For the full year 2007, the net loss to common stockholders was $80.0 million, or $2.32 per diluted share, compared to a net loss in 2006 of $50.4 million, or $1.32 per diluted share. The benefit of record annual revenue was offset by $114.9 million of non-cash, pre-tax property impairment costs for the full year 2007, the majority of which were associated with the impairments recorded in the fourth quarter of 2007, and $9.4 million of pre-tax costs incurred in the first half of the year comprised of financial and legal advisory fees mainly related to the exploration of strategic alternatives. Excluding the after-tax impact of $79.6 million of impairment costs and the noted legal and financial advisory fees, EPL’s adjusted 2007 net loss, a non-GAAP measure, would have been $0.4 million or $0.01 per diluted share (see reconciliation of adjusted net loss in the appendix). In addition, the net loss for the year also included $8.8 million of after-tax non-cash unrealized losses on derivative instruments.
Revenue for the fourth quarter of 2007 was $114.1 million, up from the fourth quarter 2006 revenues of $111.6 million. Revenue for the year 2007 increased to $454.6 million from $449.6 million in 2006. Discretionary cash flow, which is cash flow from operations before changes in working capital and exploration expenditures, totaled $70.7 million in the fourth quarter of 2007, versus $65.0 million in the fourth quarter last year. For the full year, discretionary cash flow was $278.9 million compared to $279.1 million in 2006 (see reconciliation of discretionary cash flow in appendix). Cash flow from operations in the most recent quarter was $64.0 million, compared to $86.7 million in the fourth quarter of 2006. Cash flow from operations for 2007 totaled $293.9 million compared to $272.1 million in 2006.

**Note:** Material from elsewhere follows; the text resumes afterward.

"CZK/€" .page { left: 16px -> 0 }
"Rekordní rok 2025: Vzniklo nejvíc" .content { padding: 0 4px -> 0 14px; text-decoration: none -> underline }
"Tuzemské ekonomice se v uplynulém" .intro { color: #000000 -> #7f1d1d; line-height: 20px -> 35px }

In the fourth quarter of 2007, production averaged 20,806 barrels of oil equivalent (Boe) per day, compared to 27,080 Boe per day in the fourth quarter of 2006. Natural gas production in the fourth quarter of 2007 averaged 73.9 million cubic feet (Mmcf) per day and oil production averaged 8,489 barrels per day.
Production for the full year 2007 averaged 24,130 Boe per day, down from the 2006 average of 25,912 Boe per day primarily due to the sale of substantially all of the Company’s onshore south Louisiana properties in June of 2007. Natural gas production averaged 92.2 Mmcf per day in 2007, and oil production averaged 8,769 barrels per day.

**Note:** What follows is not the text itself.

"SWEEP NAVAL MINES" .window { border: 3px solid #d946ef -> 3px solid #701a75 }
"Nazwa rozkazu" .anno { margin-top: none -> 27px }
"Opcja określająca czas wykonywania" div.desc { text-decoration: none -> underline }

Price realizations, all of which are stated before the impact of derivative instruments, averaged $84.44 per barrel for oil and $7.07 per thousand cubic feet (Mcf) of natural gas in the fourth quarter of 2007, compared to $53.64 per barrel and $6.64 per Mcf in the fourth quarter of 2006. For 2007, oil price realizations averaged $66.78 per barrel and natural gas averaged $7.15 per Mcf compared to $59.78 per barrel and $6.98 per Mcf in 2006.
As of December 31, 2007, the Company had cash on hand of $8.9 million and total debt of $484.5 million. The Company also had $170.0 million of remaining capacity available under its bank facility at year end 2007.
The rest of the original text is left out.